- **Task**: Filter the records below, keeping only lines with the string "image".

── Data to process

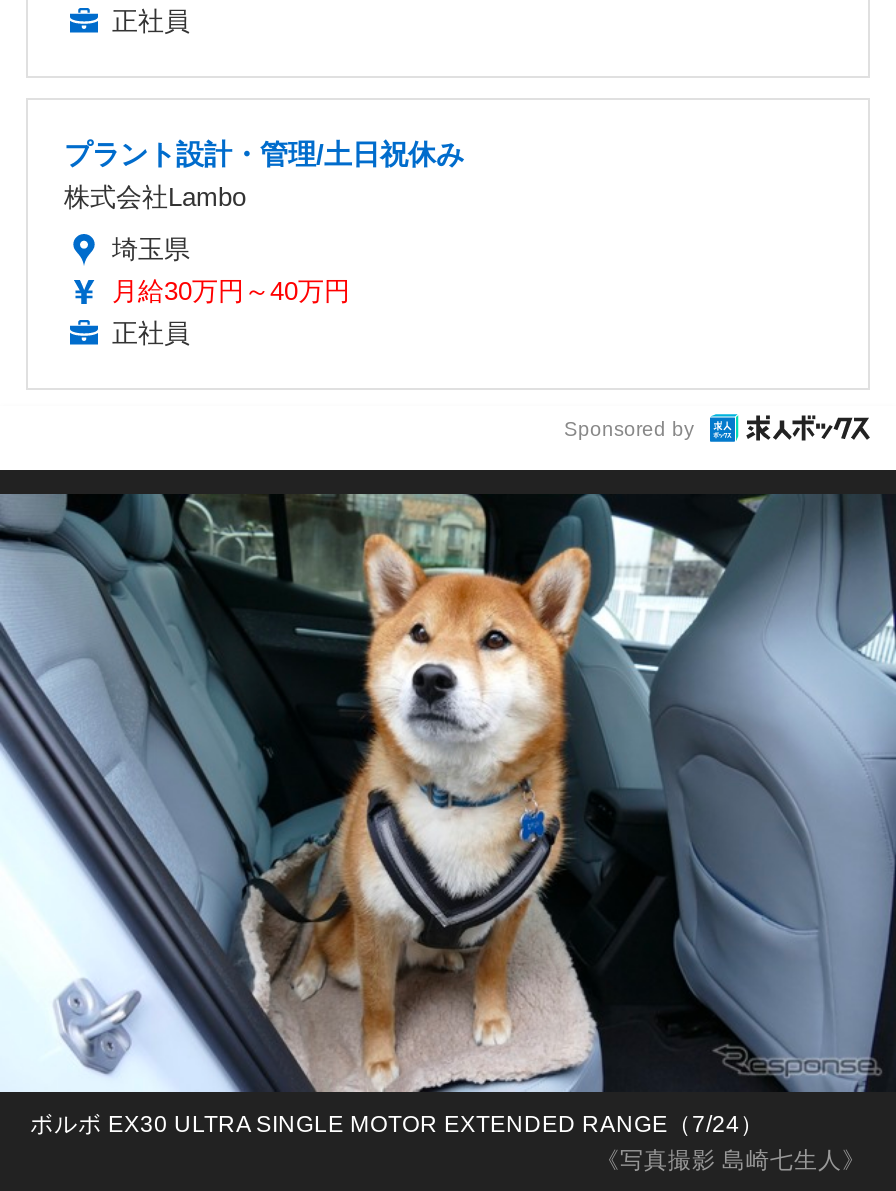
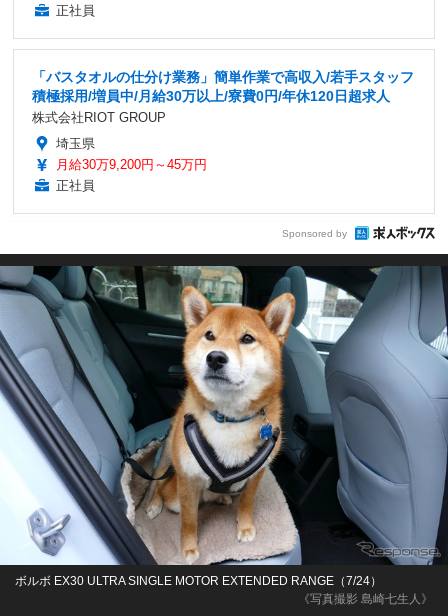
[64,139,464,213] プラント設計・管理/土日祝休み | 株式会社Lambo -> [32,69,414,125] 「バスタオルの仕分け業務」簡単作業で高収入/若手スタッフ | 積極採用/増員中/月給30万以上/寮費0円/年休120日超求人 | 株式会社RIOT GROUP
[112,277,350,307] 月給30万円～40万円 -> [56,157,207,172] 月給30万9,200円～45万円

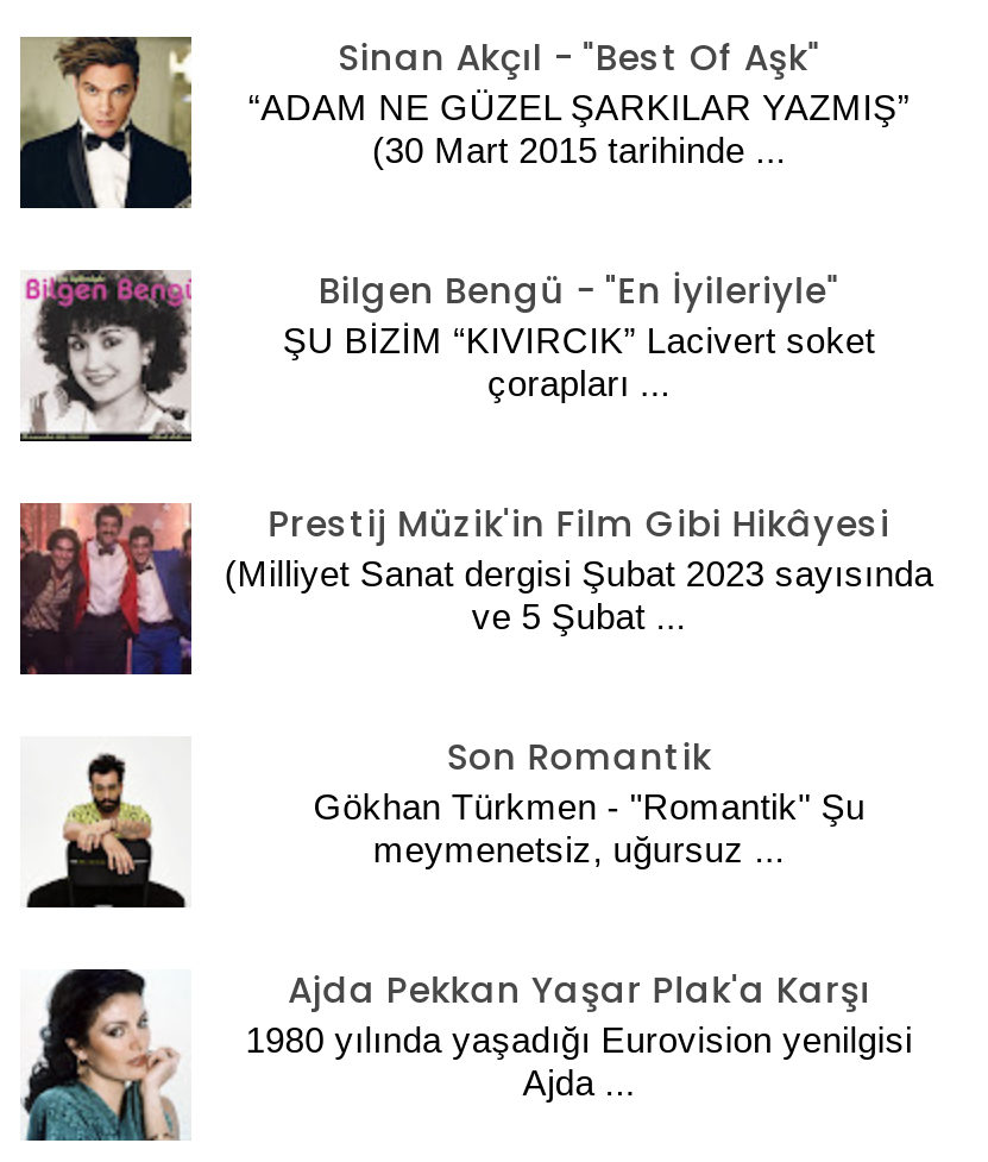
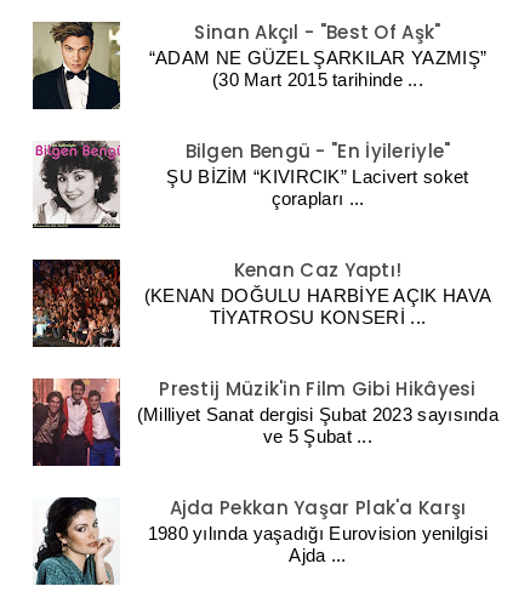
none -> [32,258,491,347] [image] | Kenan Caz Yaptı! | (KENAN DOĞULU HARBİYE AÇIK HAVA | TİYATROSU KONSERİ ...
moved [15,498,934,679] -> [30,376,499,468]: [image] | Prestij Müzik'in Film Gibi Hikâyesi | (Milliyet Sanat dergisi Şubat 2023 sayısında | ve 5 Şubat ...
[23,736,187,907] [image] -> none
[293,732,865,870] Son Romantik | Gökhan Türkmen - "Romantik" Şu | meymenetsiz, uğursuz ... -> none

────

- **Exercise response**:
none -> [32,258,491,347] [image] | Kenan Caz Yaptı! | (KENAN DOĞULU HARBİYE AÇIK HAVA | TİYATROSU KONSERİ ...
moved [15,498,934,679] -> [30,376,499,468]: [image] | Prestij Müzik'in Film Gibi Hikâyesi | (Milliyet Sanat dergisi Şubat 2023 sayısında | ve 5 Şubat ...
[23,736,187,907] [image] -> none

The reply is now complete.